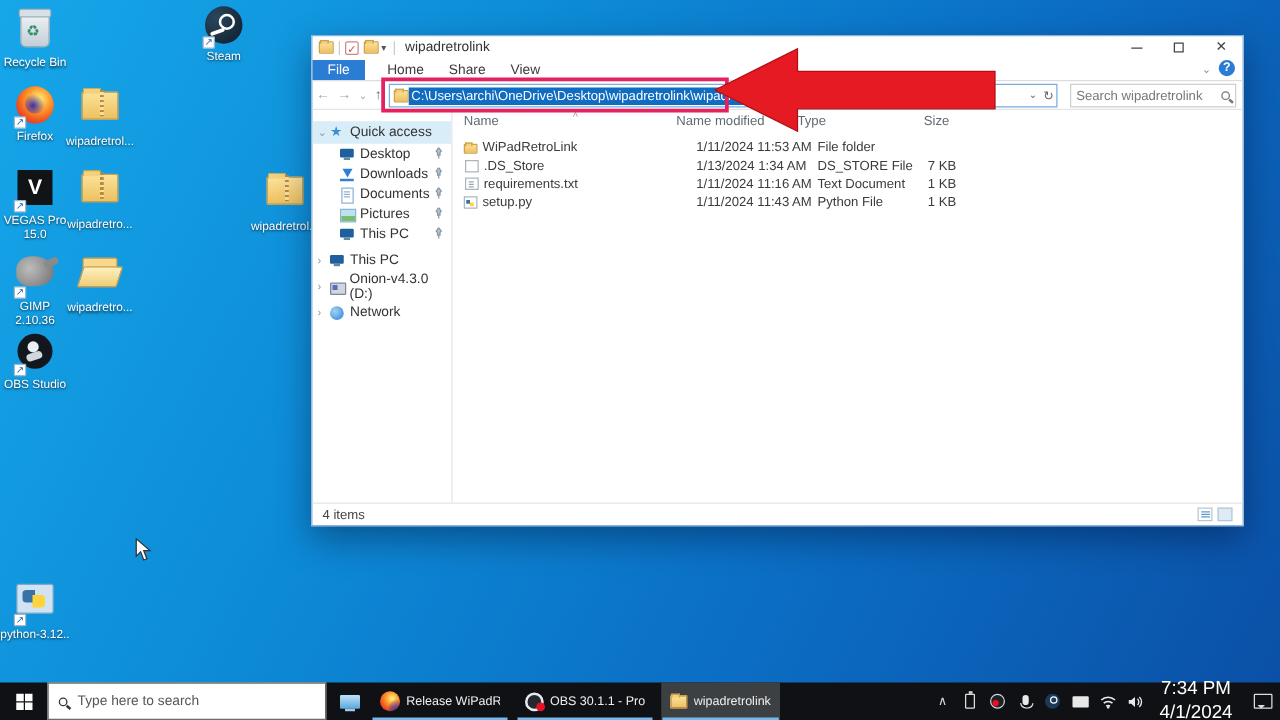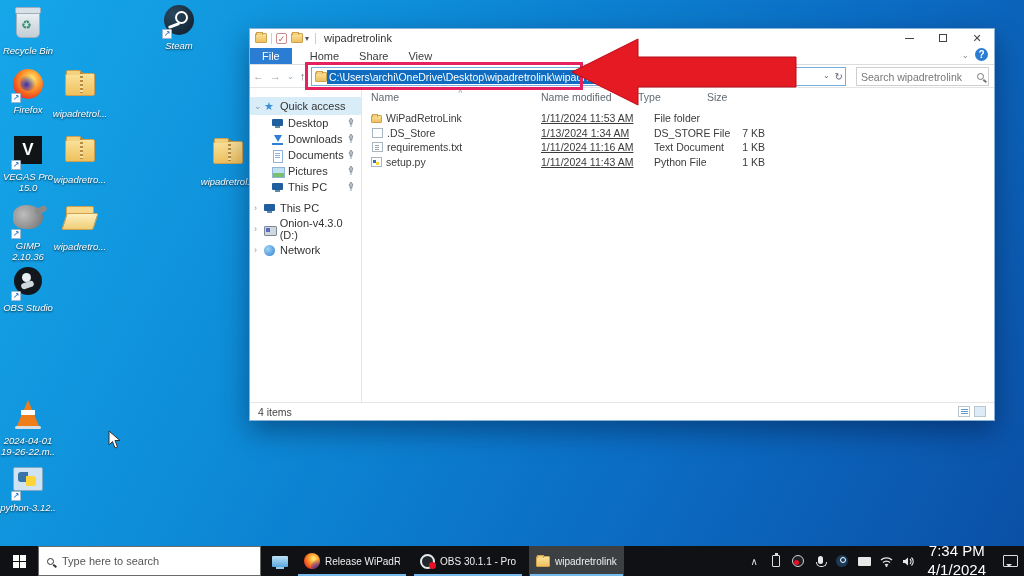--- a/index.html
+++ b/index.html
@@ -9,7 +9,7 @@
   
   .dicon{position:absolute;width:56px;text-align:center;cursor:default;}
   .dicon .glyph{position:relative;width:34px;height:34px;margin:0 auto 2px;}
-  .dicon .lbl{color:#fff;font-size:9.5px;line-height:1.15;text-shadow:0 1px 2px rgba(0,0,0,.75);word-wrap:break-word;font-style:italic;}
+  .dicon .lbl{color:#fff;font-size:9.5px;line-height:1.15;text-shadow:0 1px 2px rgba(0,0,0,.75);word-wrap:break-word;}
   .sc{position:absolute;left:0;bottom:0;width:10px;height:10px;background:#fff;border:1px solid #9db6cc;
       font-size:8px;line-height:8px;color:#1b62b5;text-align:center;border-radius:1px;}
   

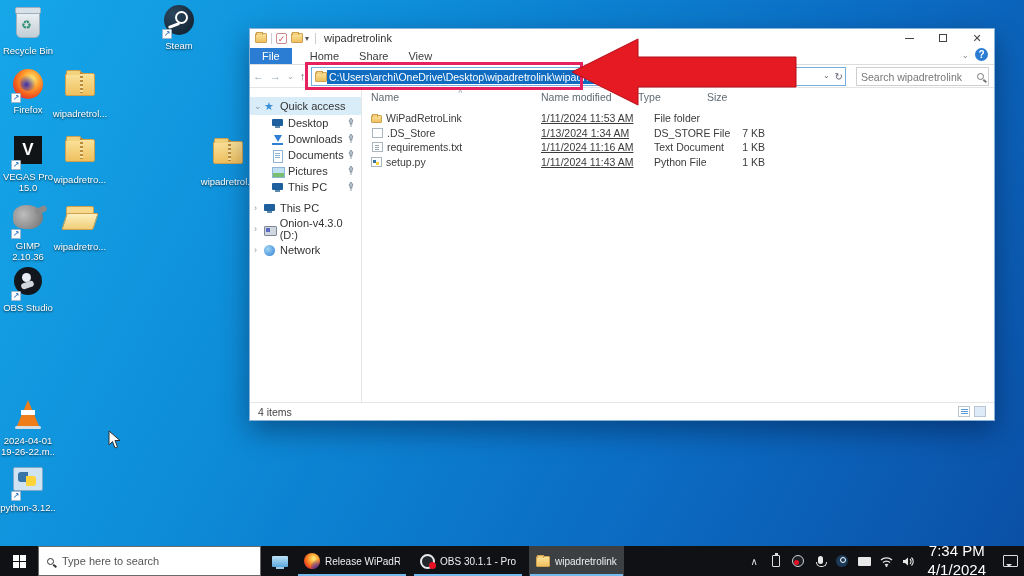--- a/index.html
+++ b/index.html
@@ -371,7 +371,7 @@
           <span class="colh" style="left:9px">Name</span>
           <span class="colh" style="left:179px">Name modified</span>
           <span class="colh" style="left:276px">Type</span>
-          <span class="colh" style="left:345px">Size</span>
+          <span class="colh" style="left:377px">Size</span>
         </div>
         <div class="frow" style="top:22px">
           <span class="c-name">

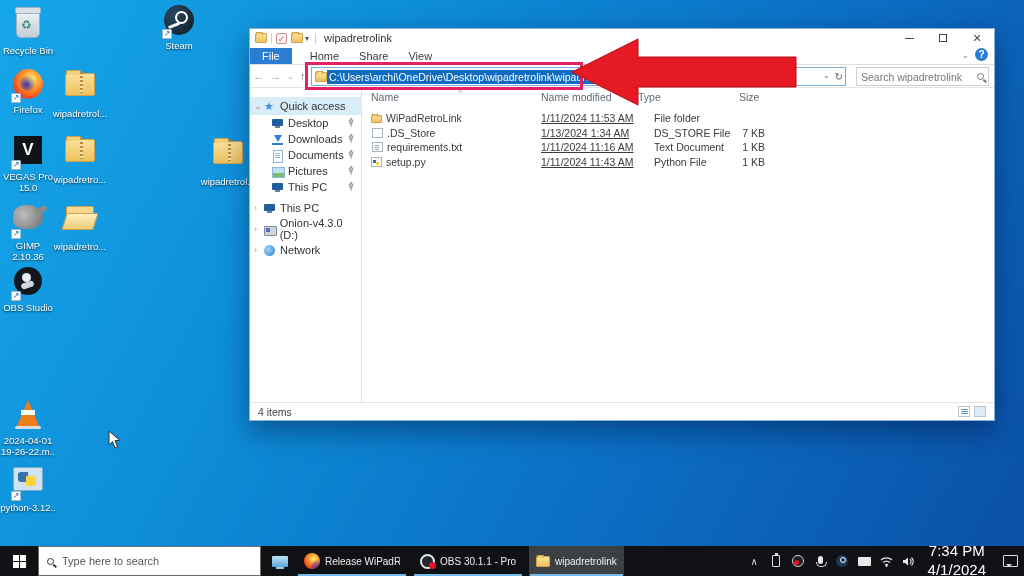--- a/index.html
+++ b/index.html
@@ -101,7 +101,7 @@
   .sortmark{position:absolute;top:-4px;left:96px;color:#98a4ad;font-size:8px;}
   .frow{position:absolute;left:0;right:0;height:14.5px;display:flex;align-items:center;}
   .c-name{position:absolute;left:9px;display:flex;align-items:center;gap:4px;color:#3b3b3b;}
-  .c-date{position:absolute;left:179px;color:#3b3b3b;text-decoration:underline;}
+  .c-date{position:absolute;left:195px;color:#3b3b3b;}
   .c-type{position:absolute;left:292px;color:#3b3b3b;}
   .c-size{position:absolute;left:356px;width:47px;text-align:right;color:#3b3b3b;}
   .fi{width:11px;height:10px;position:relative;flex:0 0 11px;}

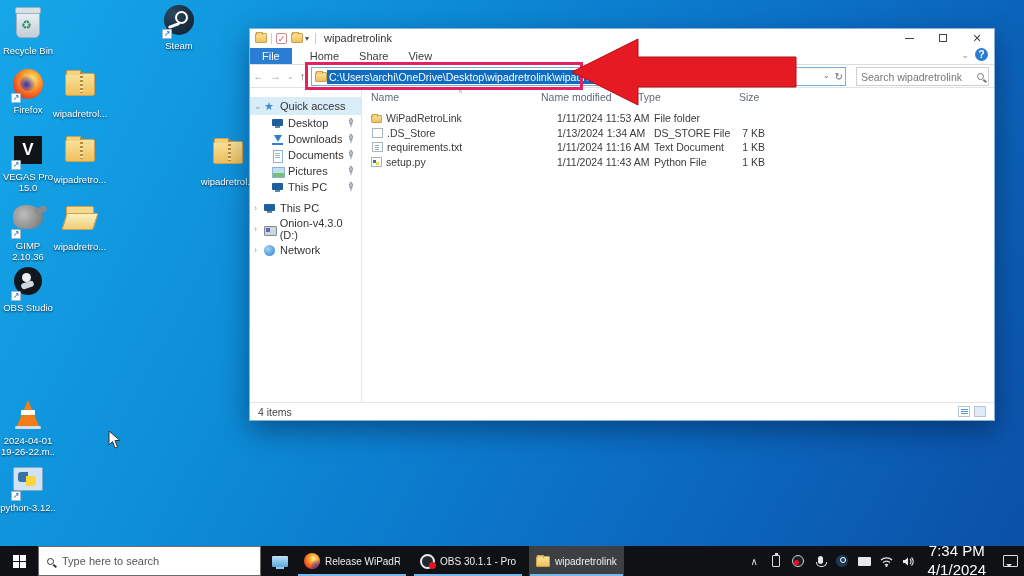--- a/index.html
+++ b/index.html
@@ -199,13 +199,6 @@
       </div>
     <div class="lbl">OBS Studio</div>
   </div>
-  <div class="dicon" style="left:0;top:398px">
-    <div class="glyph">
-        <div class="conebig"></div>
-        <div class="conebase"></div>
-      </div>
-    <div class="lbl">2024-04-01 19-26-22.m..</div>
-  </div>
   <div class="dicon" style="left:0;top:463px">
     <div class="glyph">
         <div class="pyinst"></div>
::::::::
Task description: Please retype every record shown above, exactly as written, but without pictures.

Finished exercise:
--- a/index.html
+++ b/index.html
@@ -9,7 +9,7 @@
   
   .dicon{position:absolute;width:56px;text-align:center;cursor:default;}
   .dicon .glyph{position:relative;width:34px;height:34px;margin:0 auto 2px;}
-  .dicon .lbl{color:#fff;font-size:9.5px;line-height:1.15;text-shadow:0 1px 2px rgba(0,0,0,.75);word-wrap:break-word;font-style:italic;}
+  .dicon .lbl{color:#fff;font-size:9.5px;line-height:1.15;text-shadow:0 1px 2px rgba(0,0,0,.75);word-wrap:break-word;}
   .sc{position:absolute;left:0;bottom:0;width:10px;height:10px;background:#fff;border:1px solid #9db6cc;
       font-size:8px;line-height:8px;color:#1b62b5;text-align:center;border-radius:1px;}
   

--- a/index.html
+++ b/index.html
@@ -371,7 +371,7 @@
           <span class="colh" style="left:9px">Name</span>
           <span class="colh" style="left:179px">Name modified</span>
           <span class="colh" style="left:276px">Type</span>
-          <span class="colh" style="left:345px">Size</span>
+          <span class="colh" style="left:377px">Size</span>
         </div>
         <div class="frow" style="top:22px">
           <span class="c-name">

--- a/index.html
+++ b/index.html
@@ -101,7 +101,7 @@
   .sortmark{position:absolute;top:-4px;left:96px;color:#98a4ad;font-size:8px;}
   .frow{position:absolute;left:0;right:0;height:14.5px;display:flex;align-items:center;}
   .c-name{position:absolute;left:9px;display:flex;align-items:center;gap:4px;color:#3b3b3b;}
-  .c-date{position:absolute;left:179px;color:#3b3b3b;text-decoration:underline;}
+  .c-date{position:absolute;left:195px;color:#3b3b3b;}
   .c-type{position:absolute;left:292px;color:#3b3b3b;}
   .c-size{position:absolute;left:356px;width:47px;text-align:right;color:#3b3b3b;}
   .fi{width:11px;height:10px;position:relative;flex:0 0 11px;}

--- a/index.html
+++ b/index.html
@@ -199,13 +199,6 @@
       </div>
     <div class="lbl">OBS Studio</div>
   </div>
-  <div class="dicon" style="left:0;top:398px">
-    <div class="glyph">
-        <div class="conebig"></div>
-        <div class="conebase"></div>
-      </div>
-    <div class="lbl">2024-04-01 19-26-22.m..</div>
-  </div>
   <div class="dicon" style="left:0;top:463px">
     <div class="glyph">
         <div class="pyinst"></div>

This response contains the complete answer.